[Your objective]
Scan the data. Collect each line that contains the word "platform".

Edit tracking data
══════════

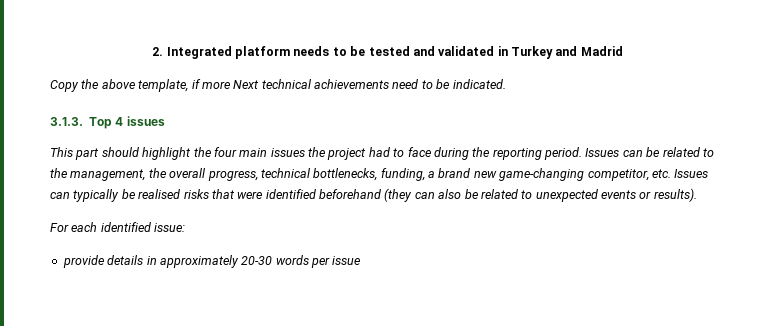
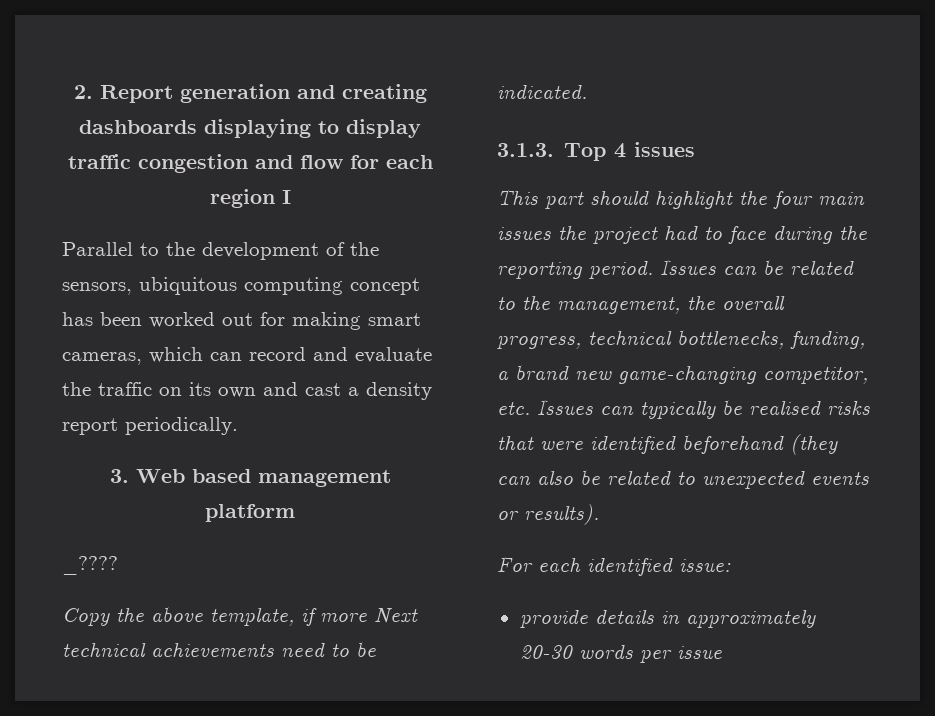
- 2. Integrated platform needs to be tested and validated in Turkey and Madrid
+ 2. Report generation and creating dashboards displaying to display traffic congestion and flow for each region I
+ Parallel to the development of the sensors, ubiquitous computing concept has been worked out for making smart cameras, which can record and evaluate the traffic on its own and cast a density report periodically.
+ 3. Web based management platform
+ _????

══════════

[Solution for this exercise]
- 2. Integrated platform needs to be tested and validated in Turkey and Madrid
+ 3. Web based management platform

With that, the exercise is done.